Yea... from Mr "I thought MS would have a demo for download on Limewire". Idiot.

[philzilla]

Originally posted by Zimphire:
The one no one got?

it still made the news all over the place, which is how you knew what i was on about.

[Stradlater]

Originally posted by Developer:
That's why we need digitally signed widgets. Then the user can make sure that the widget is from a trusted source.

Apple will be, apparently, hosting extra wi/gadgets on their downloads site; these will probably be tested and trusted. Users that wish to download other third-party wi/gadgets are just going to have to deal with the risk.

[Zimphire]

Originally posted by philzilla:
it still made the news all over the place, which is how you knew what i was on about.

Yes and most of that news was

"It was overblown hype from a company trying to sell it's product"

[Proudest Monkey]

Originally posted by itistoday:


but when windows users and your parents see this built into Tiger, they'll fall head over heels.

really?

[Hawkeye_a]

I think someone should come up with a way to use Konfabulator widgets with dashboard and vice versa. Therefore allowing Konfabulator to become more of an easy creation tool for widgits that can be used in dash board. maybe ?

[Zimphire]

Originally posted by Hawkeye_a:
I think someone should come up with a way to use Konfabulator widgets with dashboard and vice versa. Therefore allowing Konfabulator to become more of an easy creation tool for widgits that can be used in dash board. maybe ?

The Konfab people should start making HIGH QUALITY dashboard widgets and sell them as shareware.

[Zimphire]

I thought this was a good comparison



Bigger pic of the DA

[thunderous_funker]

Originally posted by Socially Awkward Solo:
This should shut your pie holes:

http://daringfireball.net/2004/06/da...s_konfabulator

As I posted in the MacOS X thread:

Mother of the Father of all Smackdowns!! The Konfab guys better STFU about being "ripped off" because they don't have a leg to stand on.

Just imagine what millions of web devs are gonna be able to do with Dashboard in the next 12 months. Awesome, Awesome, Awesome.

[Millennium]

Originally posted by Hawkeye_a:
I think someone should come up with a way to use Konfabulator widgets with dashboard and vice versa. Therefore allowing Konfabulator to become more of an easy creation tool for widgits that can be used in dash board. maybe ?

That's much harder than it might seem. Konfabulator widgets are built with their own XML format, while Dashboard gadgets will use HTML/XHTML.
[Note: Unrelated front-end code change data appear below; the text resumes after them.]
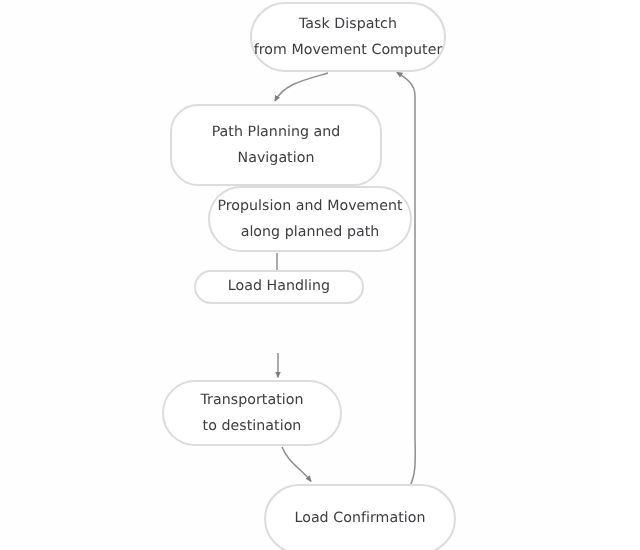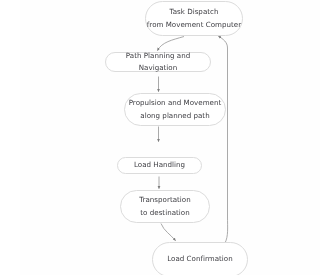"Task Dispatch" #canvas { margin-left: 20px -> none }
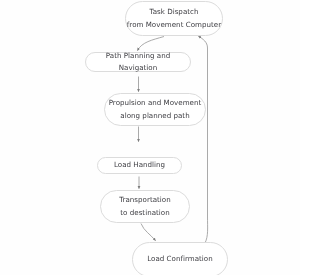"Path Planning and Navigation" div.node { height: 20px -> 41px }
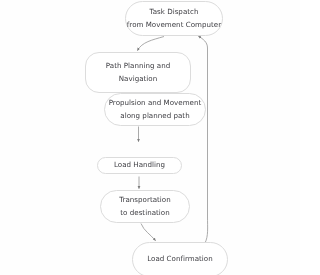"Load Handling" div.node { top: 157px -> 135px }
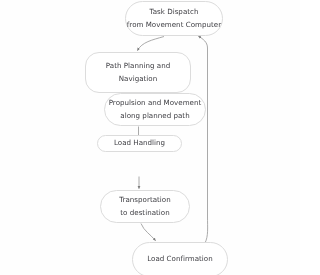"Transportation" div.node { left: 100px -> 81px }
It might be possible to translate the raw XML into XHTML using an XSLT stylesheet, but even then, the APIs are bound to be at least a little different, and those differences will need to be accounted for.

[fireside]

Originally posted by Hawkeye_a:
I think someone should come up with a way to use Konfabulator widgets with dashboard and vice versa. Therefore allowing Konfabulator to become more of an easy creation tool for widgits that can be used in dash board. maybe ?

Konfab isn't a creation tool for widgets. you still have to code it by hand, in a text editor. there is no widget editor or developer.

[fireside]

Originally posted by Zimphire:
The Konfab people should start making HIGH QUALITY dashboard widgets and sell them as shareware.

Zimph, no one is going to buy widgets. ever.

[Zimphire]

Originally posted by fireside:
Zimph, no one is going to buy widgets. ever.

Eh, if people pay for a icon viewer...

Do you honestly not think someone will charge for their gadgets?

[ambush]

Originally posted by Zimphire:
Eh, if people pay for a icon viewer...

Do you honestly not think someone will charge for their gadgets?

Yo Zimph.

What's the status on your personal anti-Moore crusade?

[Zimphire]

Originally posted by ambush:
Yo Zimph.

What's the status on your personal anti-Moore crusade?

Yo Ambush, that should have been a private message.

Try using it Yo!

It's teh DOPEST!!11

[- - e r i k - -]

Aw ****... both Kottke and Paul Thurrot linked me. I guess I'm an internet celebrity now


I already had twice the hits in the first day of July than all of June :/

[Developer]

And since he linked you, I suggest you all read Paul Thurrott's article Derivative, not innovative: Apple's Dashboard is a Konfabulator rip-off. Don't let the controversial name distract you, this is actually a very insightful and intelligent article. A little bit longish, but well worth the read.